Refugees queuing in one of the districts neighboring Somaliland /Vatican News/

Tesfahun Gobezay, director general of the Refugees and Returnees Service (RRS), an Ethiopian government body, stated during a press conference in Addis Ababa that, “We will corroborate these figures” with the registration that has started.

Tesfahun Gobezay, director general of the Refugees and Returnees Service (RRS) /FBC/

He said that the migrants were “mainly women and children” and that “29,000 refugees have already been registered and the number is increasing according to the most recent data that was made public on Monday.

If their number is confirmed, their presence will increase the population of the three woredas in question by 40%, or around 236,000 people, who are already suffering greatly from the drought that is afflicting the Horn of Africa as a whole.

Tesfahun said that “It is an area lacking infrastructure and with little socio-economic development, which has been struggling with a drought for four years.” The locals, stricken by the drought and other difficulties, were the first to assist the refugees even before we arrived, hosting them in their houses and sharing their little food supplies according to him.

Housing, food, water, medical aid: the requirements are vast and “quite urgent”, stressed Mr. Dian Balde, believing “very important that our support does not only take into account the refugees, but also their hosts”.

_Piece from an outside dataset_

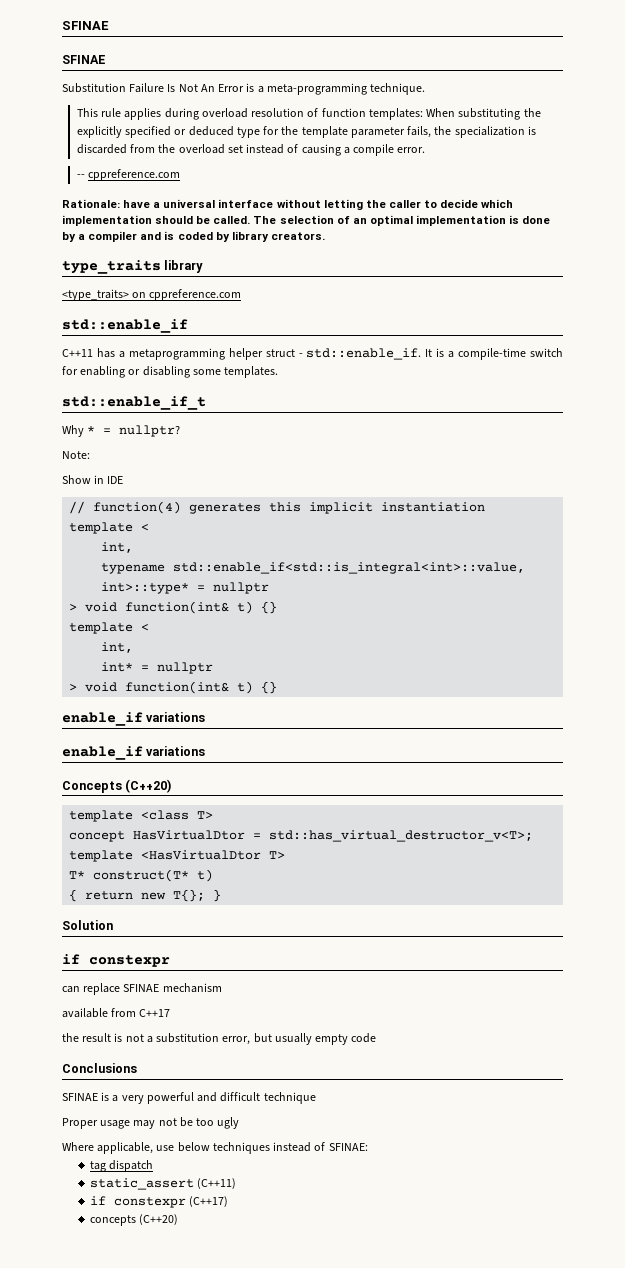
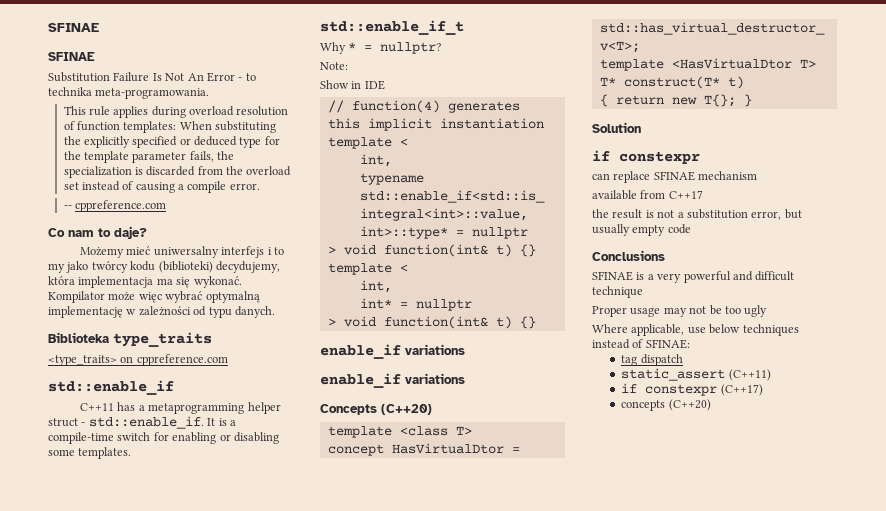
[246,83,426,95] is a meta-programming technique. -> [238,73,256,81] [48,87,210,99] - to technika meta-programowania.
[62,199,514,210] [62,215,551,226] [62,231,325,242] Rationale: have a universal interface without letting the caller to decide which implementation should be called. The selection of an optimal implementation is done by a compiler and is coded by library creators. // -> [48,226,147,239] [80,246,284,258] [48,261,280,273] [48,276,242,288] [48,291,260,303] [48,306,275,318] [48,332,109,343] Co nam to daje? // Możemy mieć uniwersalny interfejs i to my jako twórcy kodu (biblioteki) decydujemy, która implementacja ma się wykonać. Kompilator może więc wybrać optymalną implementację w zależności od typu danych. // Biblioteka
[164,260,204,273] library -> (212, 339) none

Mamadou Dian Balde, Deputy Director, Division of Resilience and Solutions, UNHCR /Flickr/

So that people may return home, the refugees are also requesting that the current issue (in Somaliland) be resolved. According to the UNHCR, Ethiopia, which has a population of around 120 million, was already housing more than 880,000 refugees before the arrival of the Somaliland refugees, the majority of whom were fleeing South Sudan, Somalia, Eritrea, and Sudan.

Somaliland, a former British colony, unilaterally declared its independence from Somalia in 1991 as the nation was descended into instability from which it has yet to escape. Although having its own institutions, Somaliland’s independence has never been acknowledged by the international world.